▶ _EXERCISE_: Your output should be the records below, word for word and picture-free.
━━━━━━━━━━
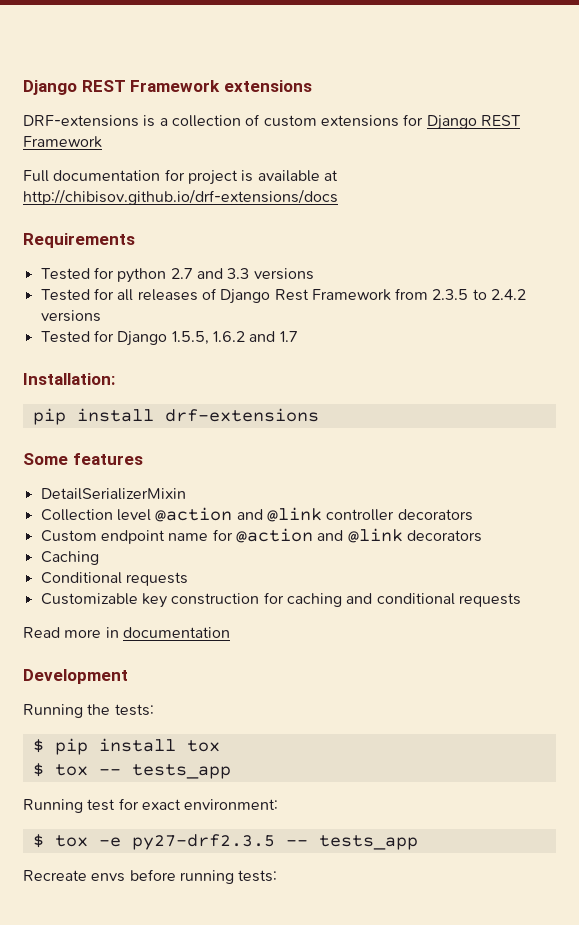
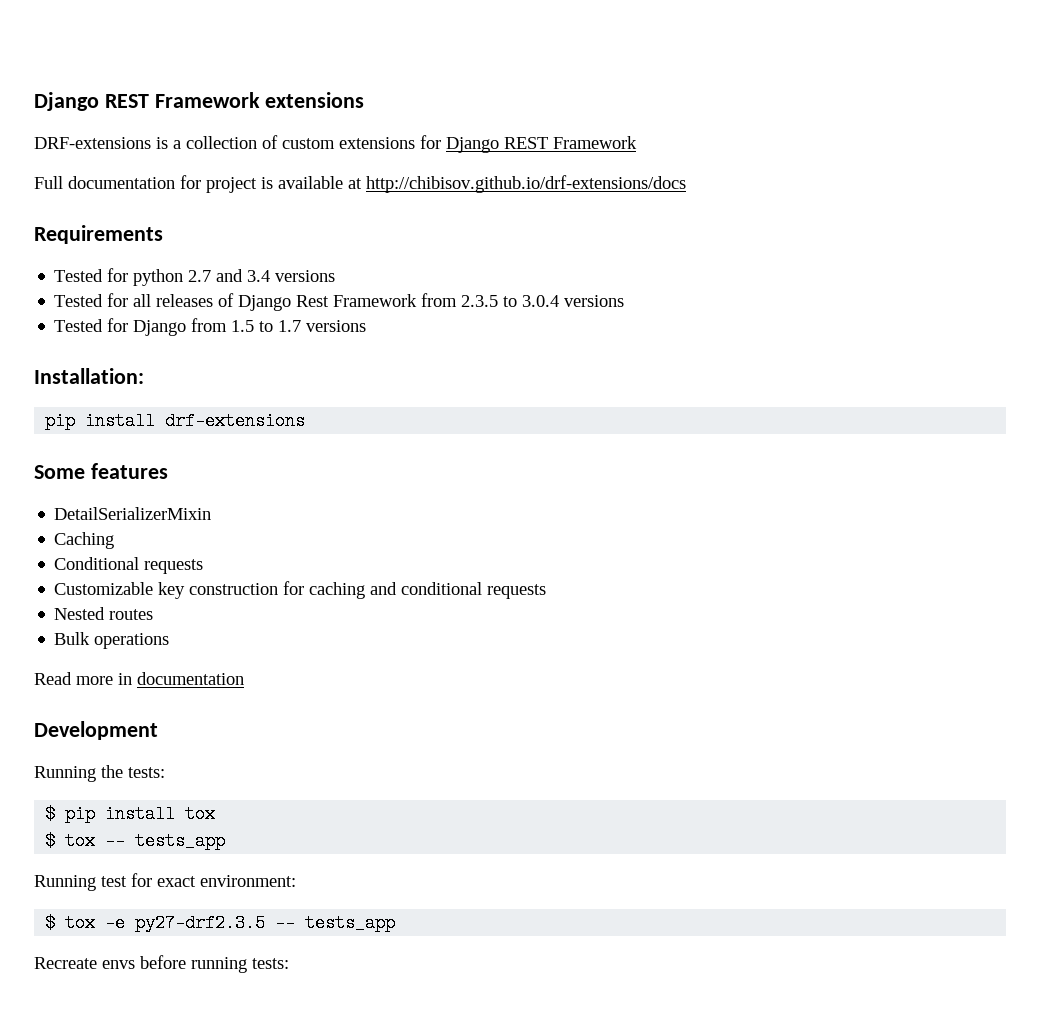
[227,268,250,279] 3.3 -> [247,270,271,282] 3.4
[491,289,527,300] 2.4.2 -> [522,295,560,307] 3.0.4
[171,331,276,345] 1.5.5, 1.6.2 and -> [191,318,274,332] from 1.5 to
(298, 336) none -> [306,320,367,332] versions
[40,507,473,522] [40,528,482,544] // Collection level @action and @link controller decorators // Custom endpoint name for @action and @link decorators -> (212, 513) none
(521, 600) none -> [54,607,154,620] [54,632,170,649] // Nested routes // Bulk operations

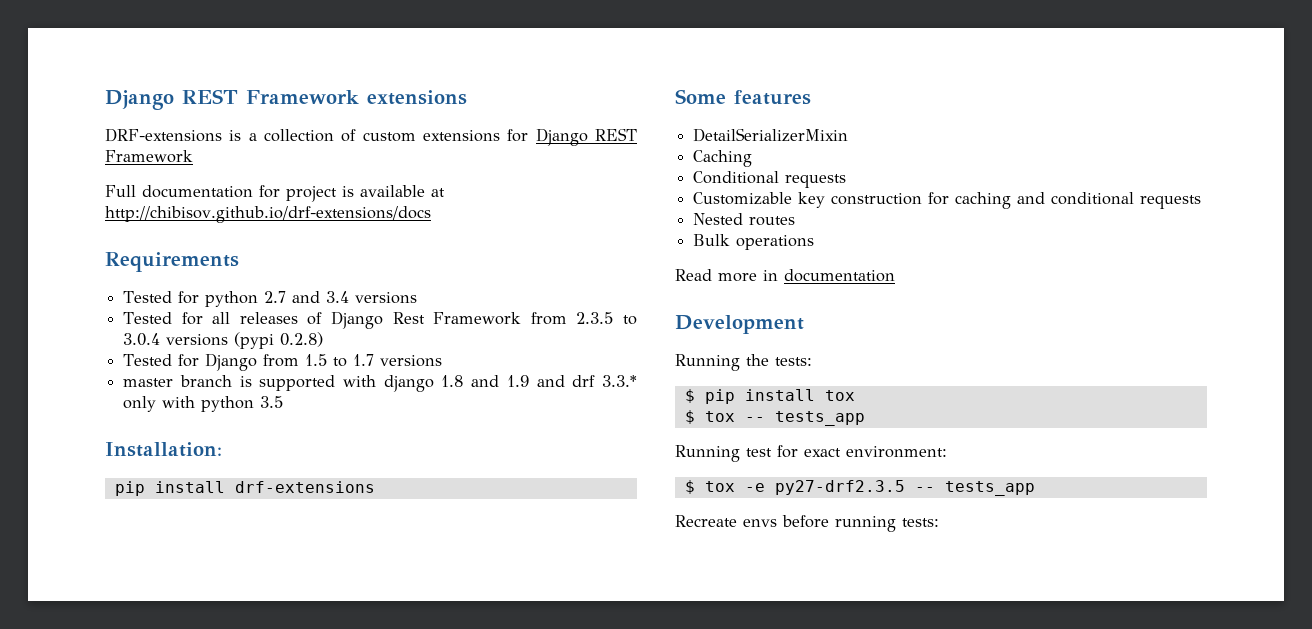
(625, 301) none -> [234,332,324,349] (pypi 0.2.8)
(367, 326) none -> [123,375,637,392] [123,396,284,412] // master branch is supported with django 1.8 and 1.9 and drf 3.3.* only with python 3.5

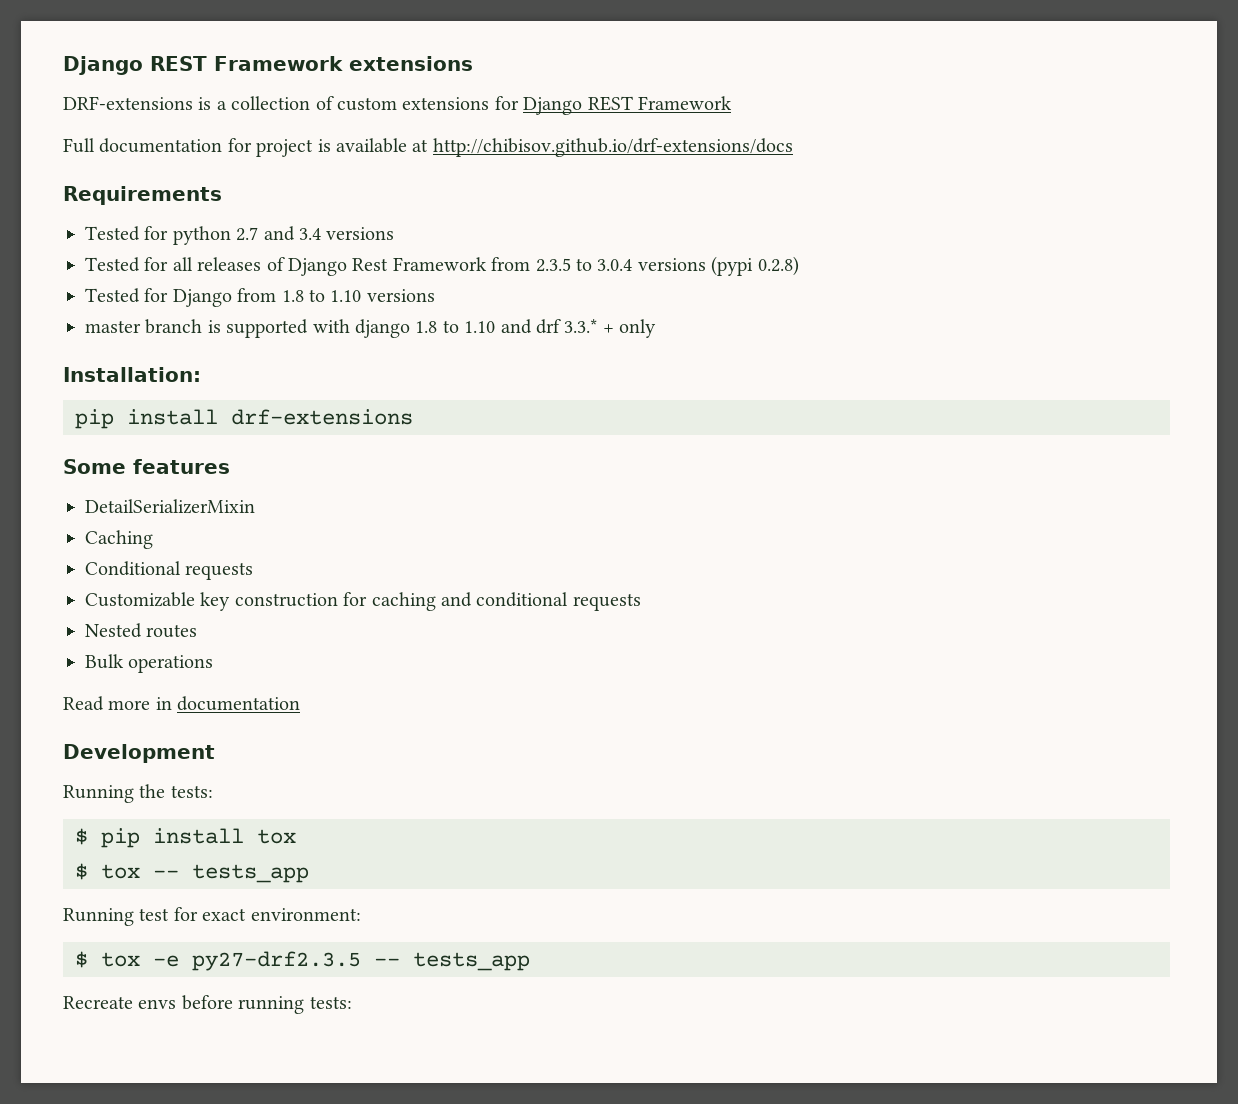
[305,354,375,367] 1.5 to 1.7 -> [281,289,362,302] 1.8 to 1.10
[471,375,529,387] and 1.9 -> [442,320,496,333] to 1.10
(637, 381) none -> [602,324,614,333] +
[162,396,284,412] with python 3.5 -> (657, 328) none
━━━━━━━━━━
▶ _WRITTEN RESPONSE_:
[227,268,250,279] 3.3 -> [247,270,271,282] 3.4
[491,289,527,300] 2.4.2 -> [522,295,560,307] 3.0.4
[171,331,276,345] 1.5.5, 1.6.2 and -> [191,318,274,332] from 1.5 to
(298, 336) none -> [306,320,367,332] versions
[40,507,473,522] [40,528,482,544] // Collection level @action and @link controller decorators // Custom endpoint name for @action and @link decorators -> (212, 513) none
(521, 600) none -> [54,607,154,620] [54,632,170,649] // Nested routes // Bulk operations

(625, 301) none -> [234,332,324,349] (pypi 0.2.8)
(367, 326) none -> [123,375,637,392] [123,396,284,412] // master branch is supported with django 1.8 and 1.9 and drf 3.3.* only with python 3.5

[305,354,375,367] 1.5 to 1.7 -> [281,289,362,302] 1.8 to 1.10
[471,375,529,387] and 1.9 -> [442,320,496,333] to 1.10
(637, 381) none -> [602,324,614,333] +
[162,396,284,412] with python 3.5 -> (657, 328) none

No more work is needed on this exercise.